▶ _Exercise details_: I would like every line of the records below that contains the word "bottom" copied.

Web interface edit records:
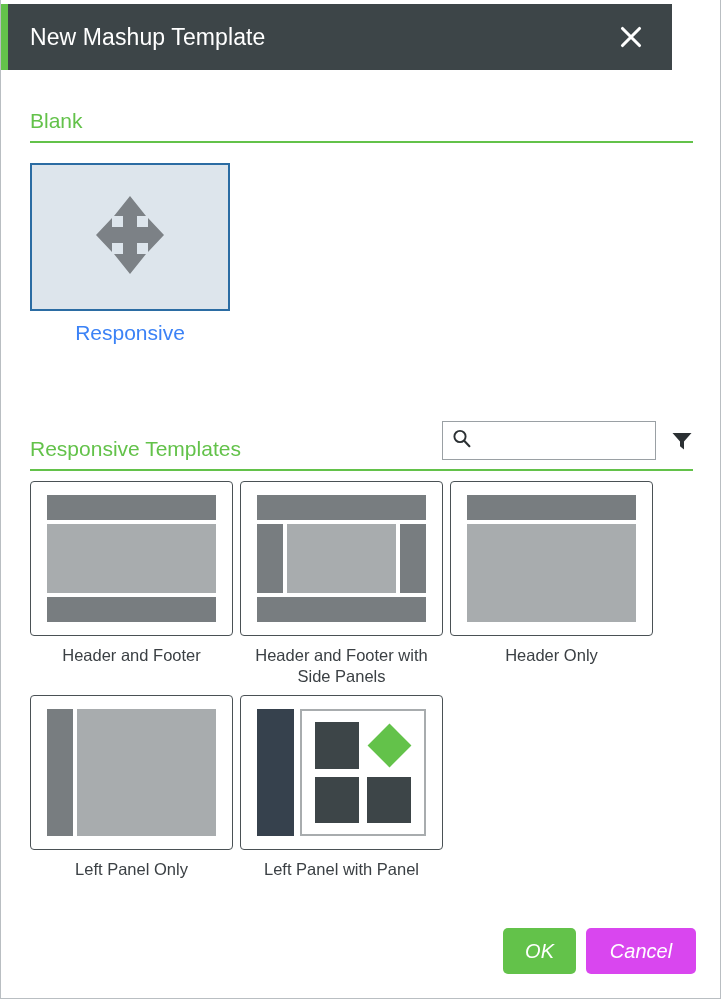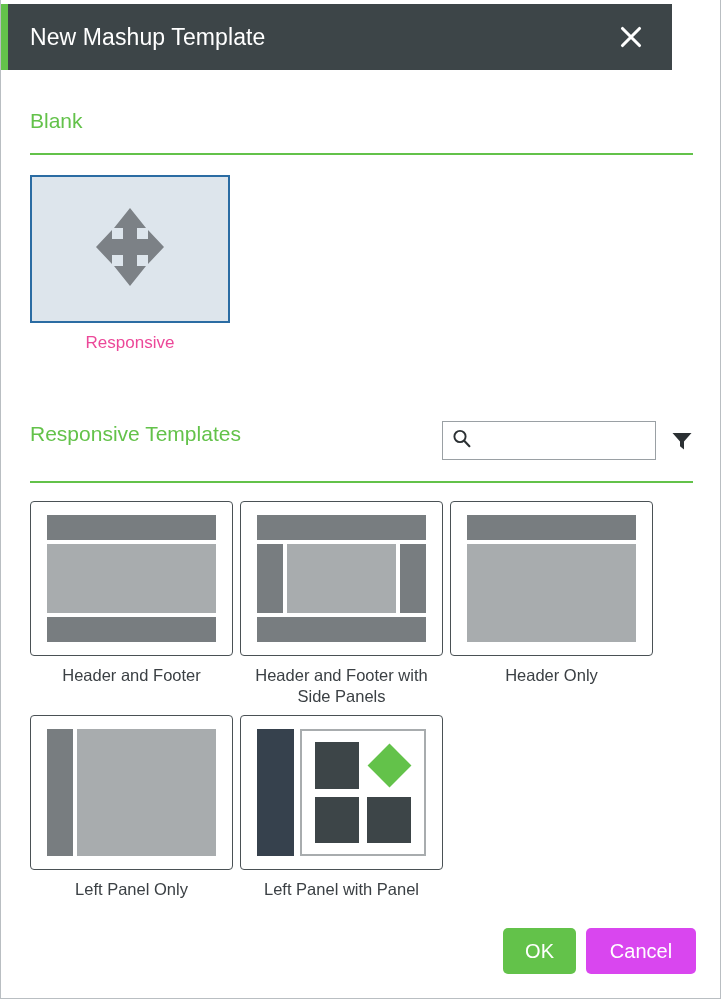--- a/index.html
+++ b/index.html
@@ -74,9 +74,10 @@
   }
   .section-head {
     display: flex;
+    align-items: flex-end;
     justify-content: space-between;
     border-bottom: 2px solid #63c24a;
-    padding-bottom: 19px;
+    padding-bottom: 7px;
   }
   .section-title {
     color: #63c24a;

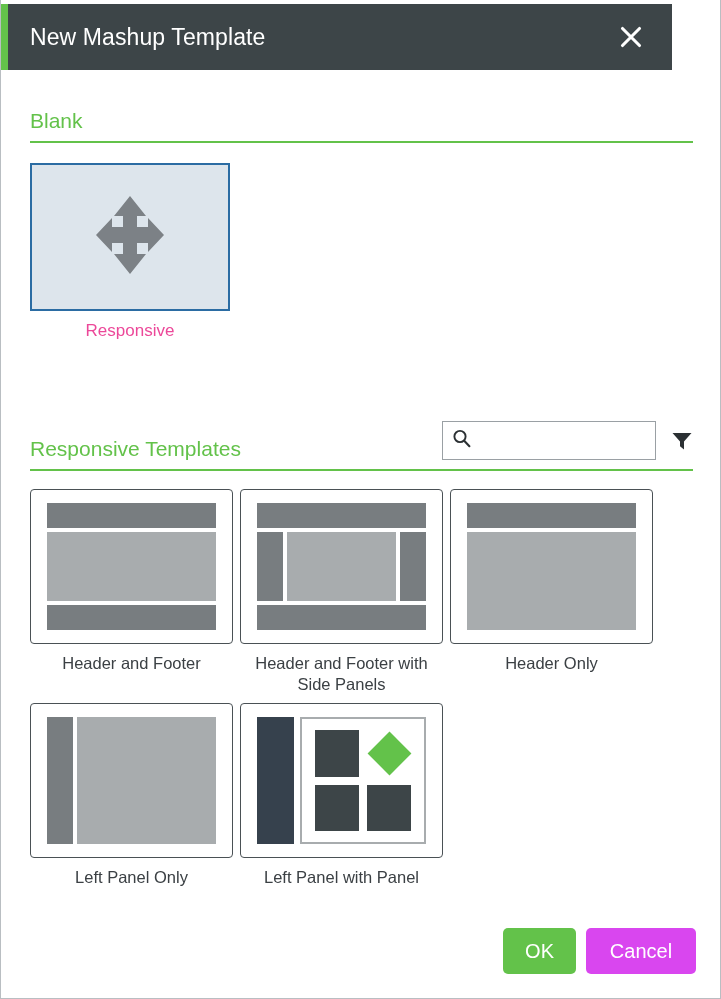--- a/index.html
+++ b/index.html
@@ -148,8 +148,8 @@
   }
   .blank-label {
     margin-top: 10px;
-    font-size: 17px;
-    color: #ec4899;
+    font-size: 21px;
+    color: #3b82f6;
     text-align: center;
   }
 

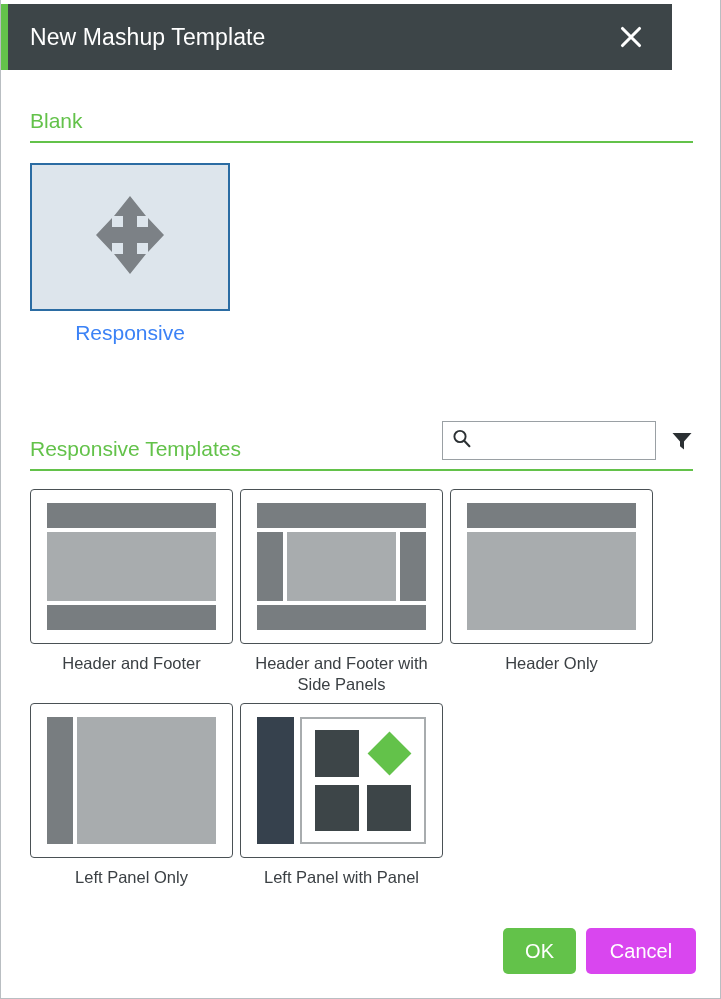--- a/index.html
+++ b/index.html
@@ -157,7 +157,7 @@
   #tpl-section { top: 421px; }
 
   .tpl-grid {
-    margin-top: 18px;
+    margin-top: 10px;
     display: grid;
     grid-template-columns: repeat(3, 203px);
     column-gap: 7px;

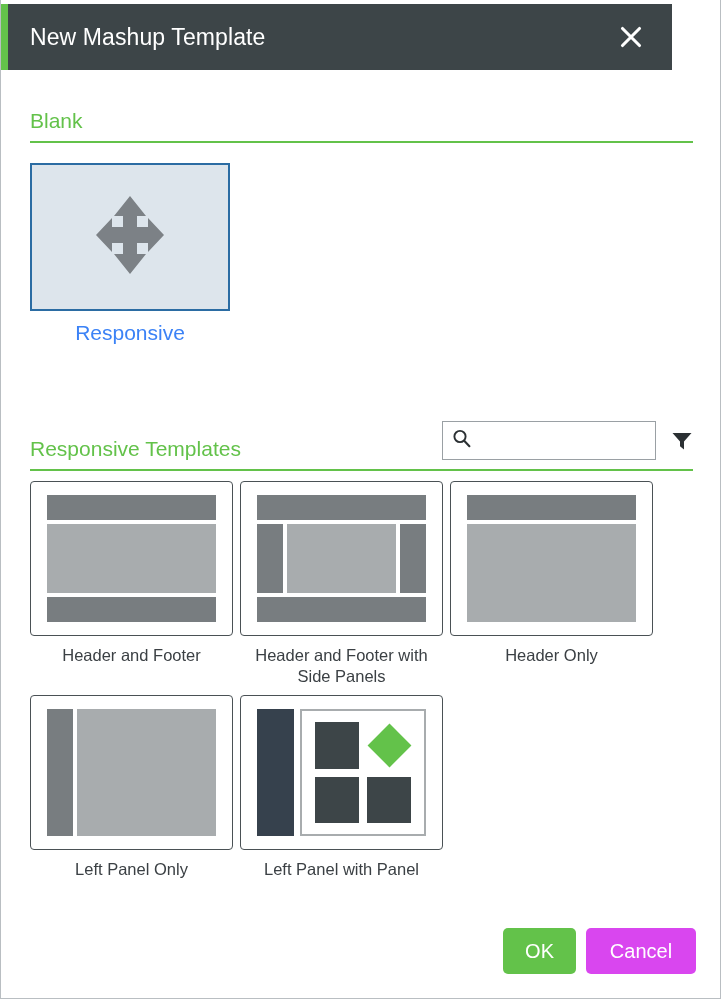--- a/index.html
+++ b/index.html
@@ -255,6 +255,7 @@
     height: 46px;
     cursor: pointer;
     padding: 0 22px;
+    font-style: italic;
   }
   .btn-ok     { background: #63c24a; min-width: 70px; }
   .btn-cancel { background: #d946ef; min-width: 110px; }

▶ _Solution below_:
     border-bottom: 2px solid #63c24a;
-    padding-bottom: 19px;
+    padding-bottom: 7px;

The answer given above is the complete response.